What You Don’t Know Can Help You

If you are at all like most people, yours truly included, you’ve been guilty of trafficking in assumptions. 2008 will be a great year to build my dream house. It would never rain in Las Vegas in January; I don’t need that umbrella. Sure, I can fly on a red eye and go straight to work in time for my important meeting. Most of us don’t know what we don’t know. Recognizing this, and putting ourselves in line for opportunities where our assumptions can be cracked open, can serve us tremendously.

This week I consulted on a project where I got to do some assumption exploding for a great group of folks. And while the process was about them, through it I learned a lot about me. And how I want to challenge myself to operate.

As just a bit of background, this week’s client was a 50+ year-old national company that in the throes of creating its strategic plan recognized the need to incorporate the ideas and concerns of its Millennial talent. They brought me in to facilitate a visioning retreat with a small group of these emerging leaders. The experience culminated with a pitch session where the group had the opportunity to share back their own strategic plan with a dozen leaders of the company – founder included. Super cool, right?

I had no idea what the organization expected out of this group. I was given very little structure, which I love – truly – and told simply to facilitate the discussion and ensure that the discussion culminated in a pitch with ideas for implementation.

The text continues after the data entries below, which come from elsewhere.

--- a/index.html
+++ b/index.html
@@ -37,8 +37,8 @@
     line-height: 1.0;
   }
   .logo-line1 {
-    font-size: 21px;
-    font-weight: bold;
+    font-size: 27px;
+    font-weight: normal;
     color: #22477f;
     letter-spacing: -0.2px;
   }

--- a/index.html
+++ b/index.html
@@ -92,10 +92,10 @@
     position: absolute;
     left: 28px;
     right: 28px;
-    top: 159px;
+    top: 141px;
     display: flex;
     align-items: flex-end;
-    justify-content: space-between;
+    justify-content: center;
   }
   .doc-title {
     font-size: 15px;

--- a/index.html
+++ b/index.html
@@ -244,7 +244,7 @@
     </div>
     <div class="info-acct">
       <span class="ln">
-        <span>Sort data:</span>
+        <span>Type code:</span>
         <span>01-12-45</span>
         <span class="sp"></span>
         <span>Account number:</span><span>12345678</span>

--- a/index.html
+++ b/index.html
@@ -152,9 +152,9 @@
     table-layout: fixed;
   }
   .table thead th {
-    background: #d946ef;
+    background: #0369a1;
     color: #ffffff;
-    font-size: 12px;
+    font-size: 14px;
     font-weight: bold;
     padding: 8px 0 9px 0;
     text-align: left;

As I was tickled to learn at the end of the retreat, the senior leadership team was shocked by the content that came out of the experience. They were expecting a proposal for doggie daycare, employee massages, and a photo booth in each regional office. What they got was not only a pitch but also an actionable plan for how to roll out a comprehensive employee onboarding mentorship initiative; a leadership development program for high potential talent incorporating a buffet of leadership trainings, employee-led classes, and sponsorship for high potential talent; and a redesign of company apparel to reflect the increased percentage of women as employees and clients. The Millennials talked about what would incentivize them to stay at the organization – preserving the entrepreneurial, family culture; creating a transparent pathway for career and professional development; and the adoption and integration of regional best practices throughout the other offices. Higher pay and a sexier job title came up, briefly, but they never made it into the pitch.

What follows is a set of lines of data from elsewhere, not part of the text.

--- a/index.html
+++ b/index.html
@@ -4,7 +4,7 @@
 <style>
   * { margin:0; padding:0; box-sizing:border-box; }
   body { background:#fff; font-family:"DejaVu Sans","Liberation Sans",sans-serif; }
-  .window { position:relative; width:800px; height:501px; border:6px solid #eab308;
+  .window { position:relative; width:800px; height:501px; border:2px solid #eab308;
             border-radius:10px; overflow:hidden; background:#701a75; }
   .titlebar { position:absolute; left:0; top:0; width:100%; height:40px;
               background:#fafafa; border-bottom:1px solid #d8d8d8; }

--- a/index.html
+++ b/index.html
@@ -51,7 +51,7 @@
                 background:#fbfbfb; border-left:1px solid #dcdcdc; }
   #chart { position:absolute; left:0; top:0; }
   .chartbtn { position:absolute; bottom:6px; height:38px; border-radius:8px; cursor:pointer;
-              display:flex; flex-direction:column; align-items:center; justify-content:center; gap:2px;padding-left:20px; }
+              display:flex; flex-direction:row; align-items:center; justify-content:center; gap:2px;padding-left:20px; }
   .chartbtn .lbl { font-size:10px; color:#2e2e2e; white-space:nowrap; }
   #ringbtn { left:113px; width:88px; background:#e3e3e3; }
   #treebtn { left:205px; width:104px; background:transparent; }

Fortunately, although the senior leadership team thought they knew what motivated their young talent, they believed in creating a process whereby their emerging leaders could speak for themselves. For the last day, I’ve been seeking to identify a lot of my own assumptions and unpick which serve me, which need more exploration, and which need to take a permanent vacation into the compost bin. I’ve realized that a lot of the assumptions that fall into the tricky “need more exploration” category center around Who can I be for my clients? I frequently focus on describing the content and value of my programs and classes when I have an opportunity to introduce my work.

I can teach the art and practice of giving performance reviews.

I can come in and help your sales team dial-up their presentation skills.

Or, I can train all of your HR leaders and managers how to coach. 

When I sniff some interest, I ask a lot of questions to customize my curriculum. But imagine how much more effective I could be if I began from a place of curiosity and client-centeredness?

When I look at my three most exciting projects of the last couple of months, each unfolded from unanticipated conversations where people reached out to me to share struggles they were experiencing. And through a combination of asking questions without attachment to the answers and brainstorming possibilities for how aforementioned people would know when they were on the other side of the problem, I wound up cooking up opportunities to design and deliver different juicy customized learning and development solutions.

Unfortunately, nine times out of ten I don’t start my prospecting conversations this way. I assume that my topics and class names are going to be valuable to whatever decision maker I’m speaking to. I neglect to hold off on sharing the what until I understand the why. Mmmm…if only you could see the “aha” and “oh, you silly woman” look on my face right now!

I invite you to take some time and pick an area in your life where you feel super clear and in your zone…and most likely, as a result, are not spending a lot of time self-reflecting on your internal communication. As I’ve been doing, give some consideration to which assumptions set you and others up for success. Identify which you want to let go of, and most importantly, which could benefit from some additional probing.

The Center for Creative Leadership recently put out a report, Expanding the Leadership Equation, detailing the five most important qualities for effective next-generation leadership. The list included effective communication (no surprises there!), learning agility, self-motivation and discipline, adaptability, and… self-awareness.

Are you ready to make a habit out of self-awareness through practicing some assumption explosion?